Taking all the above into account, Ten Entertainment Group is a complicated pick for dividend investors given that there are a couple of positive things about it as well as negative. However, if you are not strictly just a dividend investor, the stock could still offer some interesting investment opportunities. Given that this is purely a dividend analysis, I urge potential investors to try and get a good understanding of the underlying business and its fundamentals before deciding on an investment. Below, I’ve compiled three relevant factors you should further examine:
- 1. Future Outlook: What are well-informed industry analysts predicting for TEG’s future growth? Take a look at our free research report of analyst consensus for TEG’s outlook.
- 2. Valuation: What is TEG worth today? Even if the stock is a cash cow, it’s not worth an infinite price. The intrinsic value infographic in our free research report helps visualize whether TEG is currently mispriced by the market.

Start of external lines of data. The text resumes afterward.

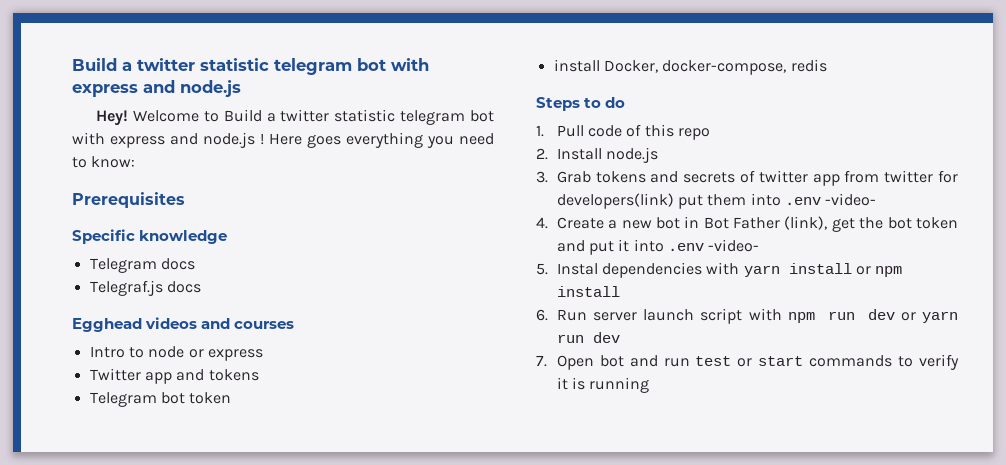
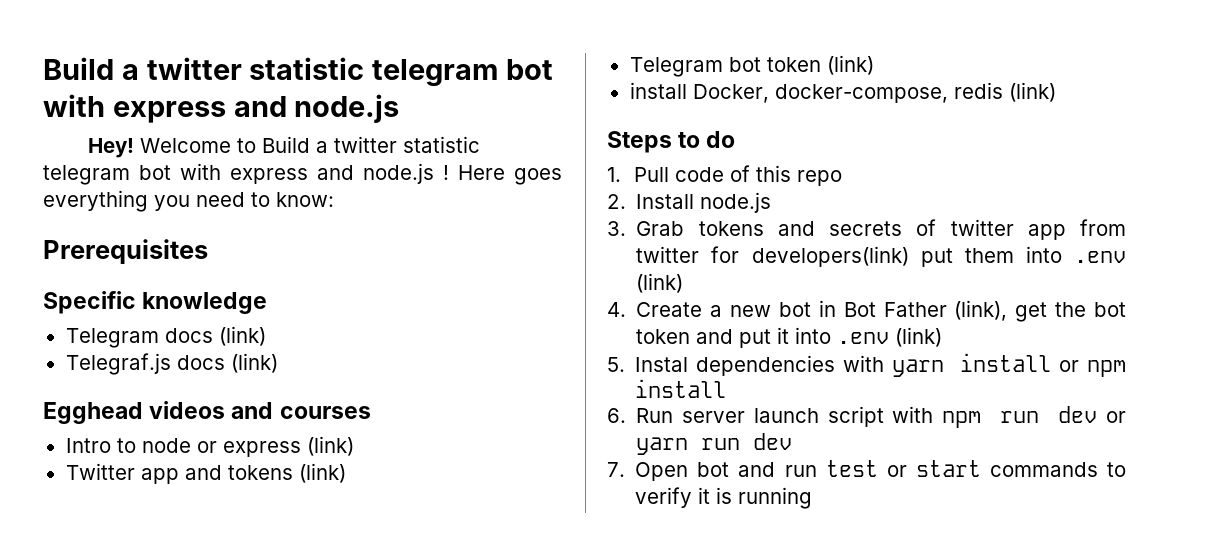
- Telegram docs
+ Telegram docs (link)
- Telegraf.js docs
+ Telegraf.js docs (link)
- Intro to node or express
+ Intro to node or express (link)
- Twitter app and tokens
+ Twitter app and tokens (link)
- Telegram bot token
+ Telegram bot token (link)
- install Docker, docker-compose, redis
+ install Docker, docker-compose, redis (link)
- 3. Grab tokens and secrets of twitter app from twitter for developers(link) put them into .env -video-
+ 3. Grab tokens and secrets of twitter app from twitter for developers(link) put them into .env (link)
- 4. Create a new bot in Bot Father (link), get the bot token and put it into .env -video-
+ 4. Create a new bot in Bot Father (link), get the bot token and put it into .env (link)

- 3. Dividend Rockstars: Are there better dividend payers with stronger fundamentals out there? Check out our free list of these great stocks here.
To help readers see pass the short term volatility of the financial market, we aim to bring you a long-term focused research analysis purely driven by fundamental data. Note that our analysis does not factor in the latest price sensitive company announcements.
The author is an independent contributor and at the time of publication had no position in the stocks mentioned.